Cellular immune response

Before vaccination (week 0) and 1 week afterward, we conducted an ELISpot assay to evaluate the SARS-CoV-2-specific T-cell response in 11 HC and 8 IEI/MBLdef patients. We confirmed a slight increase in SARS-CoV-2-specific spot-forming cells (SFCs) in the HC cohort between week 0 and week 1 after stimulation with omicron peptides (HC: median week 0: 34.5, IQR 19.75–155.0 vs. median week 1: 80.5, IQR 56.75–290.50 per 106 SFCs, p = 0.14).
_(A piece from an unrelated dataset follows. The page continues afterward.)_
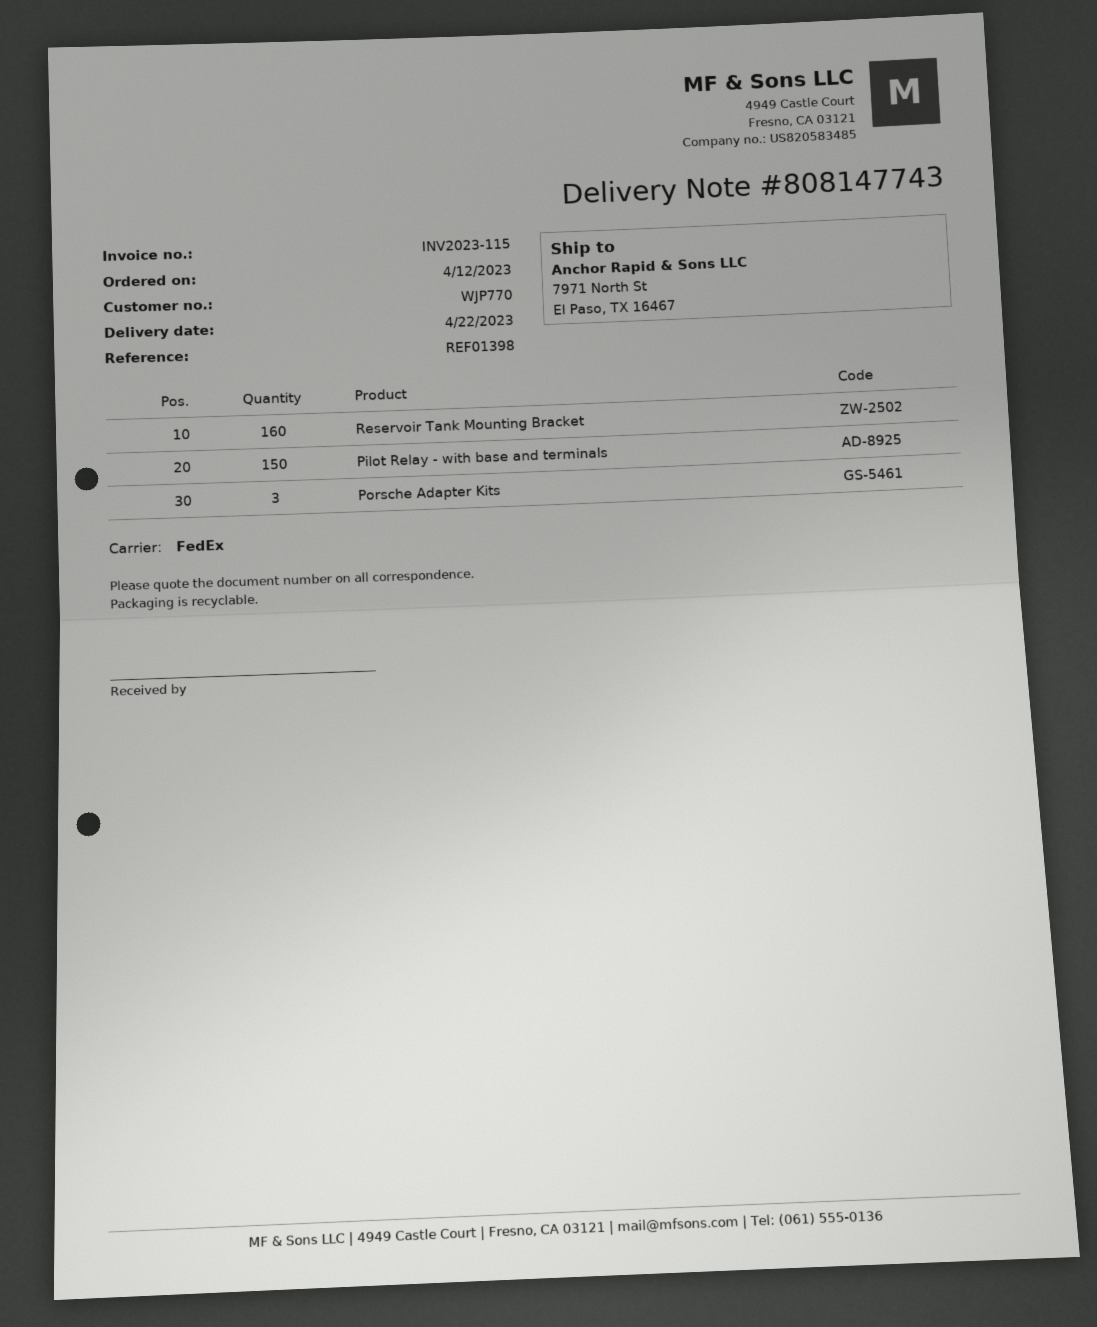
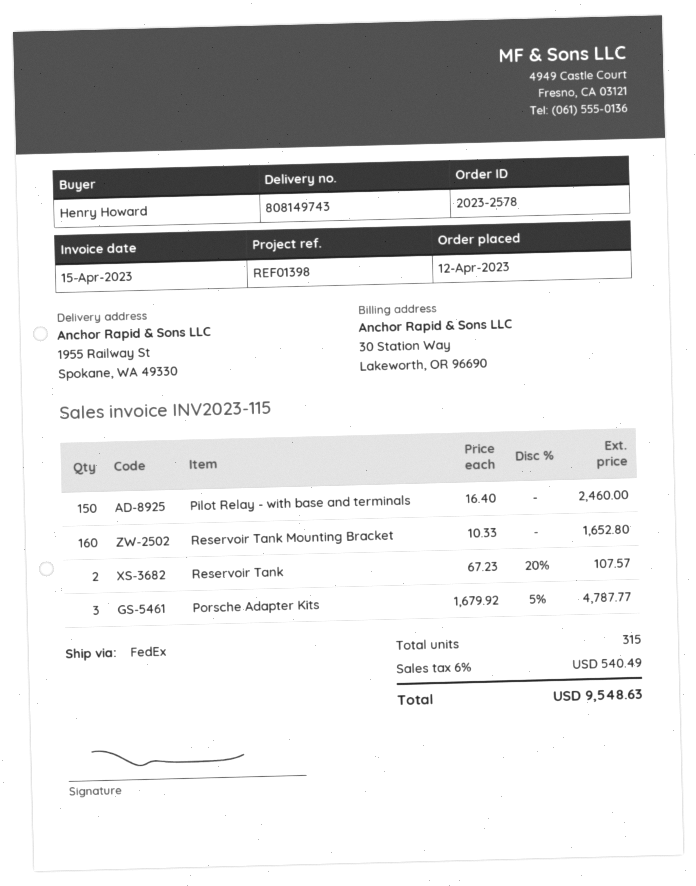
delivery note number: 808147743 -> 808149743
ship to: 7971 North St, El Paso, TX 16467 -> 1955 Railway St, Spokane, WA 49330
Reservoir Tank: none -> 2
Analysis revealed a slightly greater increase for IEI/MBLdef patients (IEI/MBLdef: median week 0: 28.25, IQR 1.125–85.25 vs. median week 1: 154.5, IQR 79.125–235.86, p = 0.065). In parallel, we restimulated the equivalent samples of patients with WT peptides and observed an increasing tendency of SARS-CoV-2-specific T-cell response (IEI/MBLdef: median week 0: 57.0, IQR 21.0–77.38.0 vs. median week 1:164, IQR 49.13–245.50 per 106 SFCs, p = 0.052, Fig. 3a), however, none of these results achieved statistical significance.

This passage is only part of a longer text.